RECORDS PROVIDED –
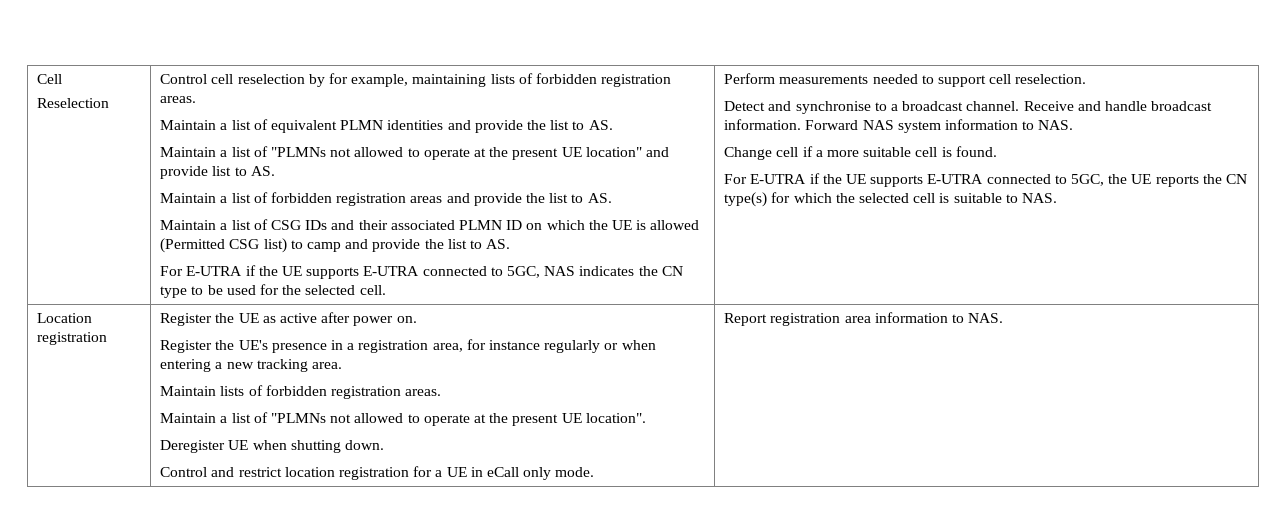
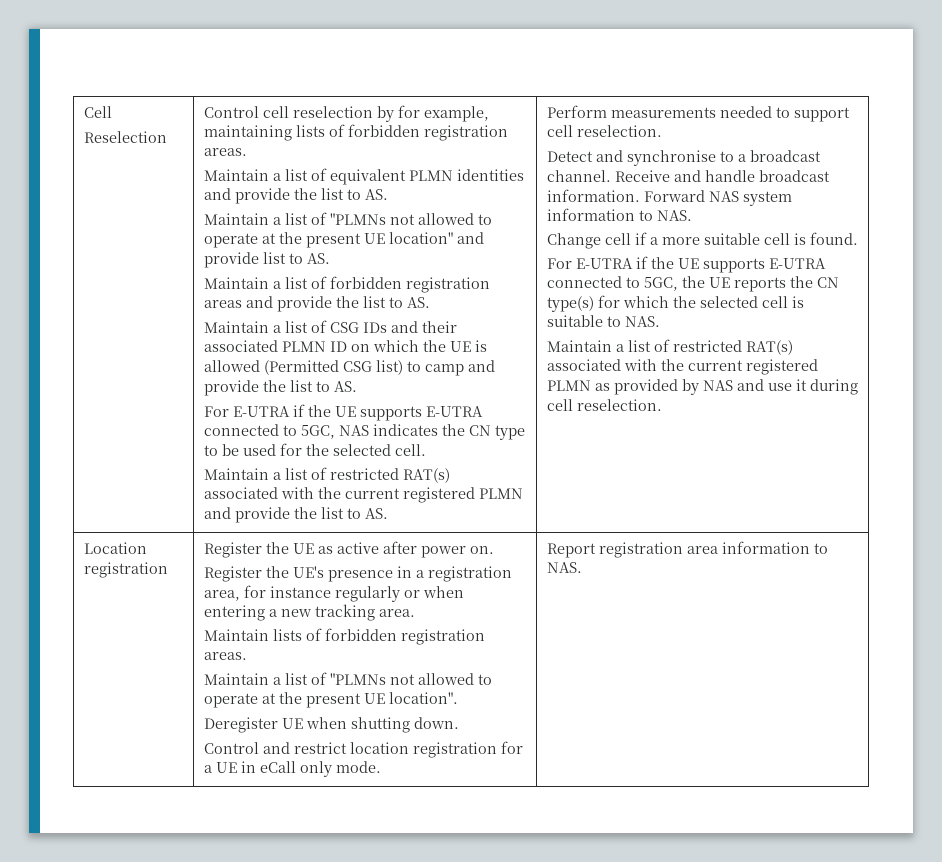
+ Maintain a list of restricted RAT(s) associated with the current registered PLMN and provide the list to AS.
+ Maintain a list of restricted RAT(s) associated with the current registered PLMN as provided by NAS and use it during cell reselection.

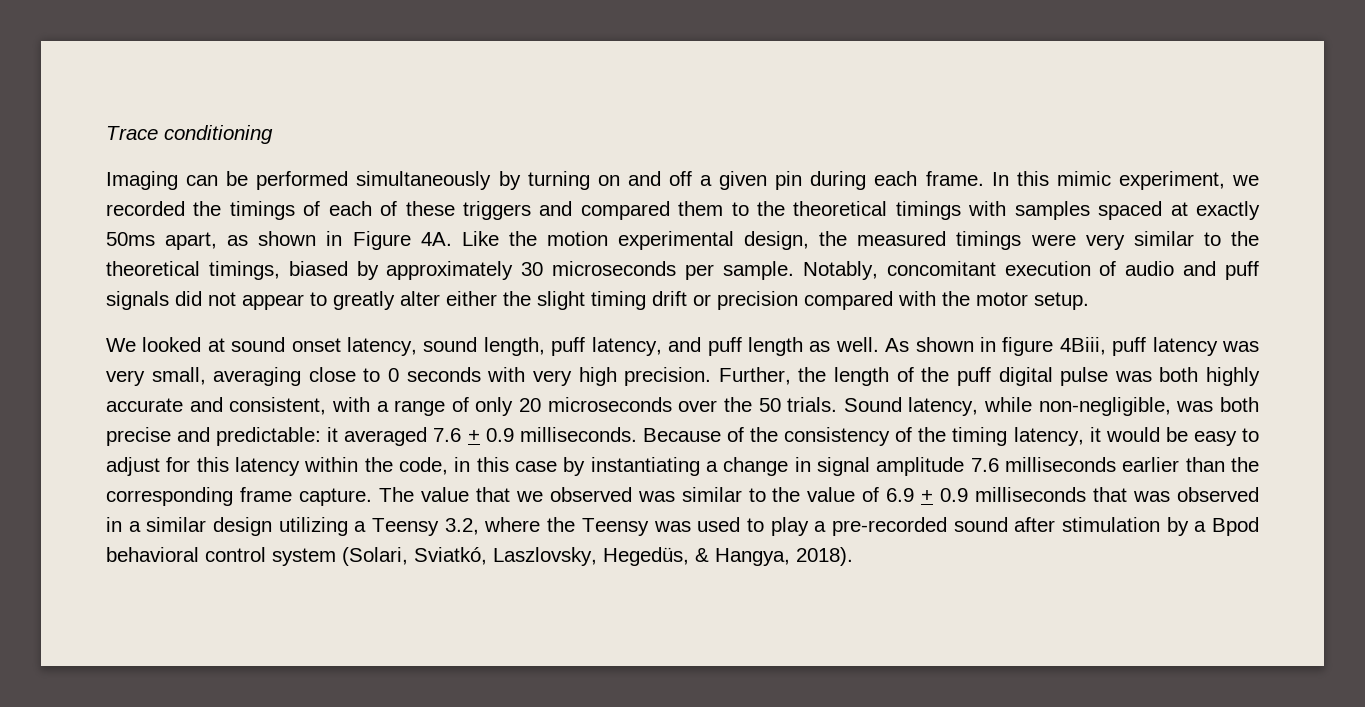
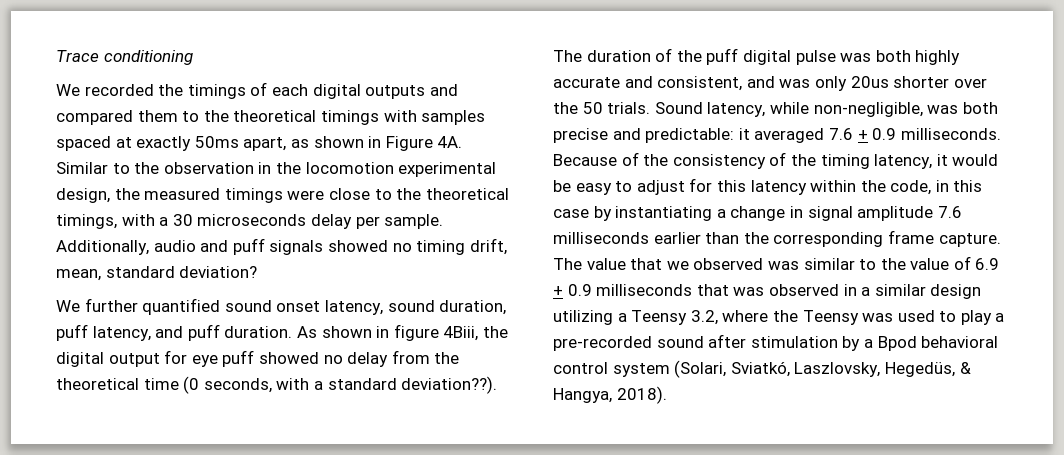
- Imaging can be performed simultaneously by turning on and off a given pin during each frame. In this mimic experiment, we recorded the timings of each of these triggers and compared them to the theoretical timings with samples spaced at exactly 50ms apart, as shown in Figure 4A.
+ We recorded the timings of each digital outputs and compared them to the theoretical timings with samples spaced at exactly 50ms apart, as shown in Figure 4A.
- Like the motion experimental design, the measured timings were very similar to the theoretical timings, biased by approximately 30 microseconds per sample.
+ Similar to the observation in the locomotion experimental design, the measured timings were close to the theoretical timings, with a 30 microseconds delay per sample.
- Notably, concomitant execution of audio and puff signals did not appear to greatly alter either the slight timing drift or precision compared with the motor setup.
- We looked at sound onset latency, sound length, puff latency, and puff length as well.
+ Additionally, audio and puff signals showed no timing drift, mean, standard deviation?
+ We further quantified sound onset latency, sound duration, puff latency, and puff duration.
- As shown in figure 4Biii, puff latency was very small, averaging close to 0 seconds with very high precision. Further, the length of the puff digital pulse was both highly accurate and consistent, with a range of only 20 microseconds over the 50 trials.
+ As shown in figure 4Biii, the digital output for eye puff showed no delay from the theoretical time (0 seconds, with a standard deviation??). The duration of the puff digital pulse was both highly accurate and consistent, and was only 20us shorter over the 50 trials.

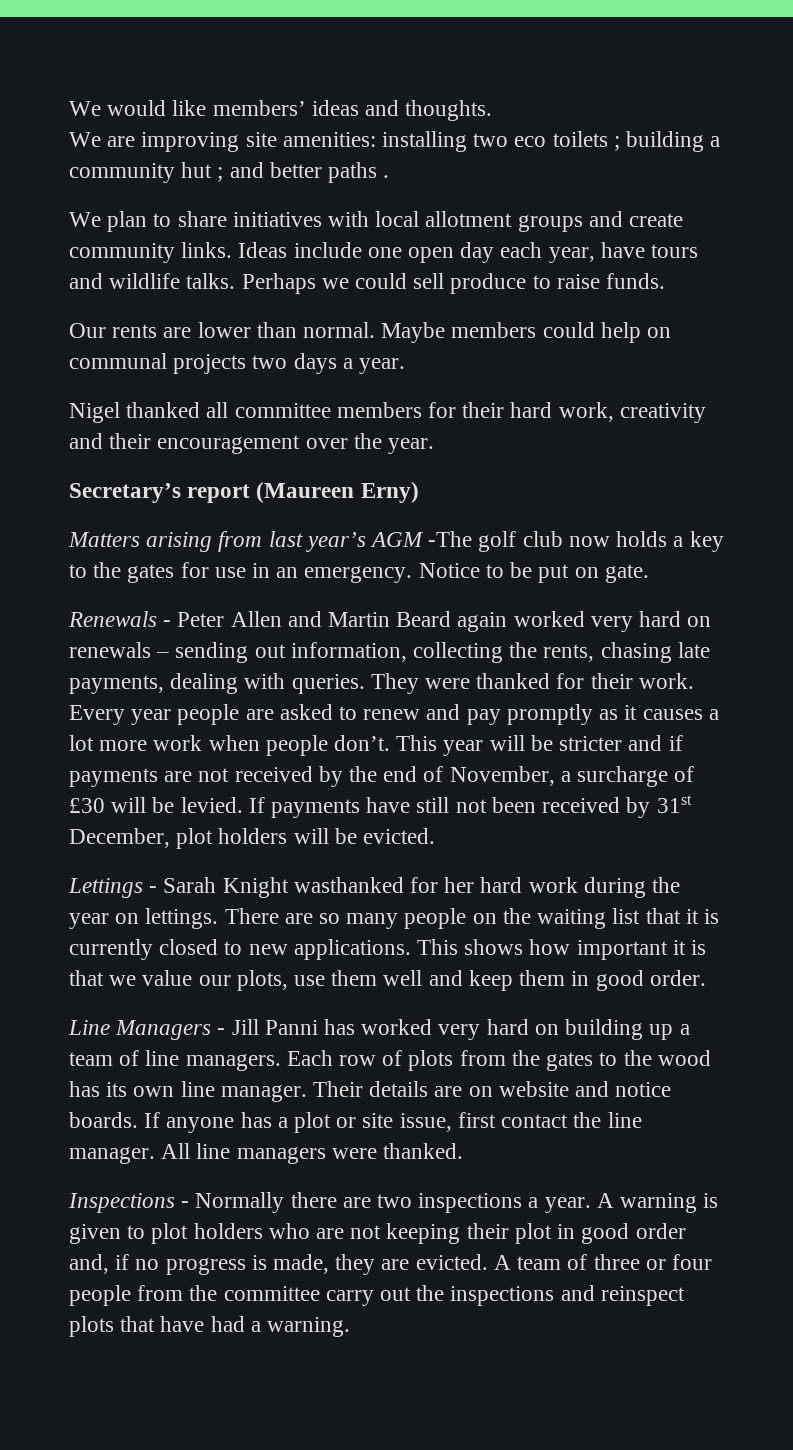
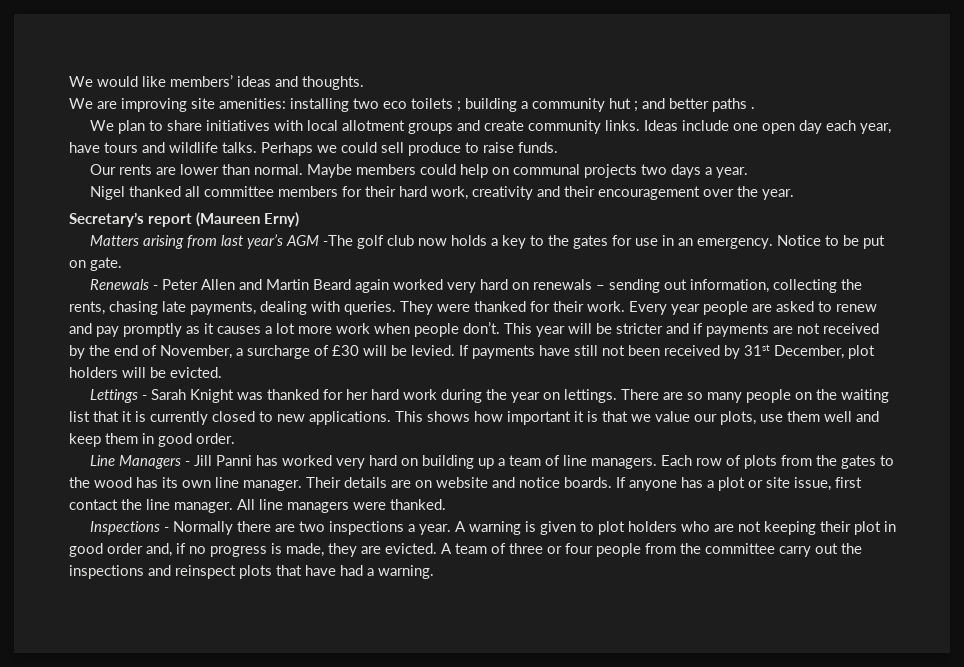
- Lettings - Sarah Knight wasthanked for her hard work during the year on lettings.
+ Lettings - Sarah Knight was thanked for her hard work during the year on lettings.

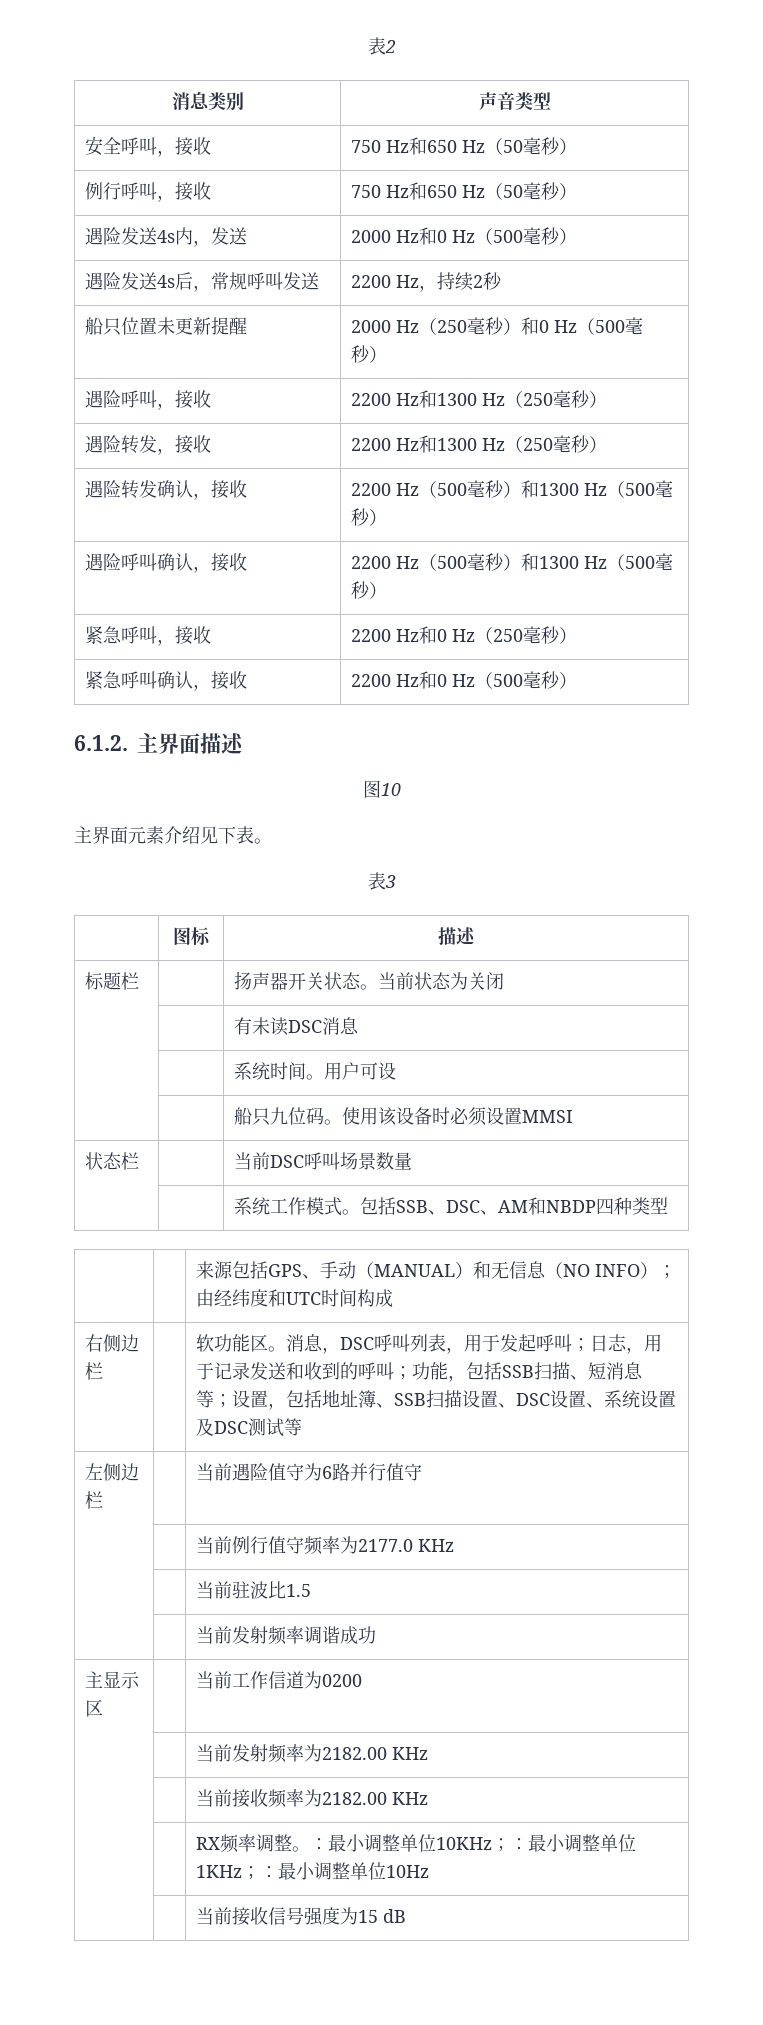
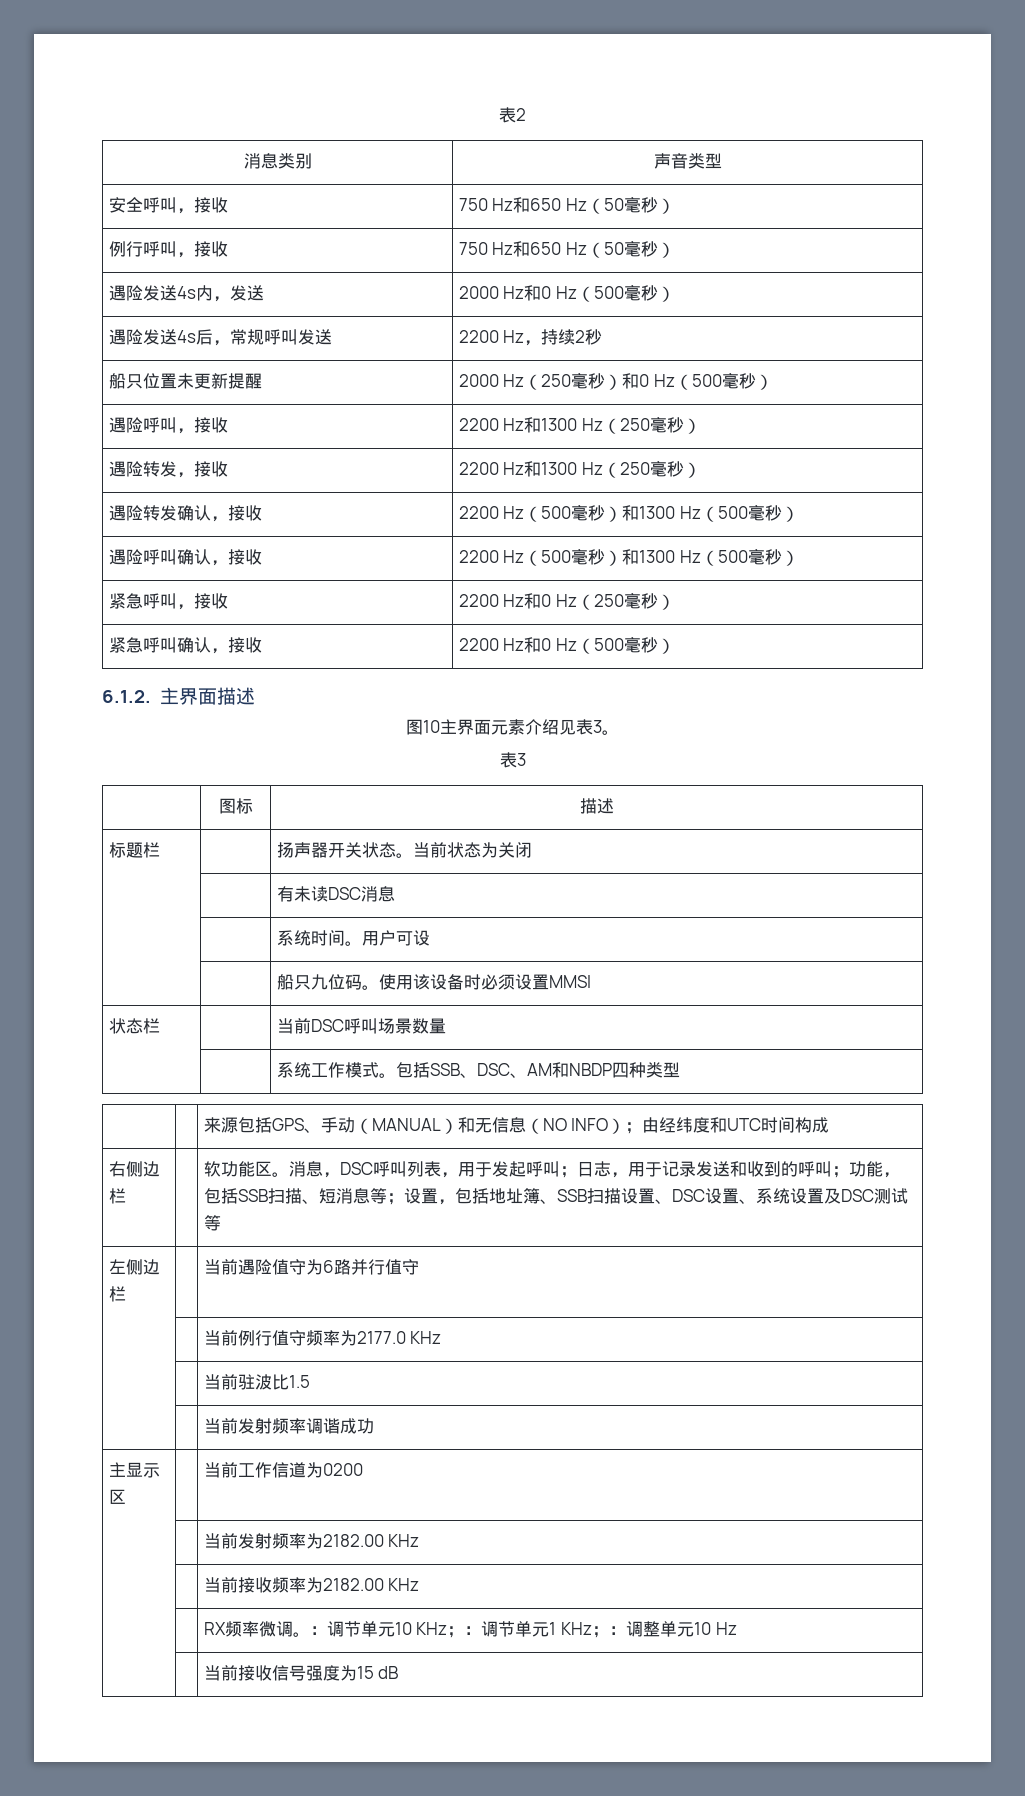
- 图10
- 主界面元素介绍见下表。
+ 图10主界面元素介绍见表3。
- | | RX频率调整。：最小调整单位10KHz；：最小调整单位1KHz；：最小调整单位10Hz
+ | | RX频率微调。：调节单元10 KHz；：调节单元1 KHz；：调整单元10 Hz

ASSIGNMENT –
A single number is required: the count of lines in the data that contain the string "trials".

WRITTEN SOLUTION –
2